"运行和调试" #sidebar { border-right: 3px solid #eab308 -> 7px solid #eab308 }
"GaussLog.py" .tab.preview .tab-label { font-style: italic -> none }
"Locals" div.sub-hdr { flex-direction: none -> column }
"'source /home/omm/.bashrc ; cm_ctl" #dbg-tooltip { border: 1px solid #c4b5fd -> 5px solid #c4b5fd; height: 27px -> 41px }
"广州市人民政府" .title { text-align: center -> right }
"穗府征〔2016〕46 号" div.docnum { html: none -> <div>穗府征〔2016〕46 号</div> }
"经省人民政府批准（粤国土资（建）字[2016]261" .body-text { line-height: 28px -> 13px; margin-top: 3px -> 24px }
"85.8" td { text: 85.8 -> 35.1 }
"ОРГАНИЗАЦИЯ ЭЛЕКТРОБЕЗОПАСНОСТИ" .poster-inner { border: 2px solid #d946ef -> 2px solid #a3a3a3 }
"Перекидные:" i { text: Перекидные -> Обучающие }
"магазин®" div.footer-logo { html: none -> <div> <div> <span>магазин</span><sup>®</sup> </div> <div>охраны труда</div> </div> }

┄┄┄┄┄┄

Please set down all the data word for word.

• ANSWER FOR THIS EXERCISE:
"运行和调试" #sidebar { border-right: 3px solid #eab308 -> 7px solid #eab308 }
"GaussLog.py" .tab.preview .tab-label { font-style: italic -> none }
"Locals" div.sub-hdr { flex-direction: none -> column }
"'source /home/omm/.bashrc ; cm_ctl" #dbg-tooltip { border: 1px solid #c4b5fd -> 5px solid #c4b5fd; height: 27px -> 41px }
"广州市人民政府" .title { text-align: center -> right }
"穗府征〔2016〕46 号" div.docnum { html: none -> <div>穗府征〔2016〕46 号</div> }
"经省人民政府批准（粤国土资（建）字[2016]261" .body-text { line-height: 28px -> 13px; margin-top: 3px -> 24px }
"85.8" td { text: 85.8 -> 35.1 }
"ОРГАНИЗАЦИЯ ЭЛЕКТРОБЕЗОПАСНОСТИ" .poster-inner { border: 2px solid #d946ef -> 2px solid #a3a3a3 }
"Перекидные:" i { text: Перекидные -> Обучающие }
"магазин®" div.footer-logo { html: none -> <div> <div> <span>магазин</span><sup>®</sup> </div> <div>охраны труда</div> </div> }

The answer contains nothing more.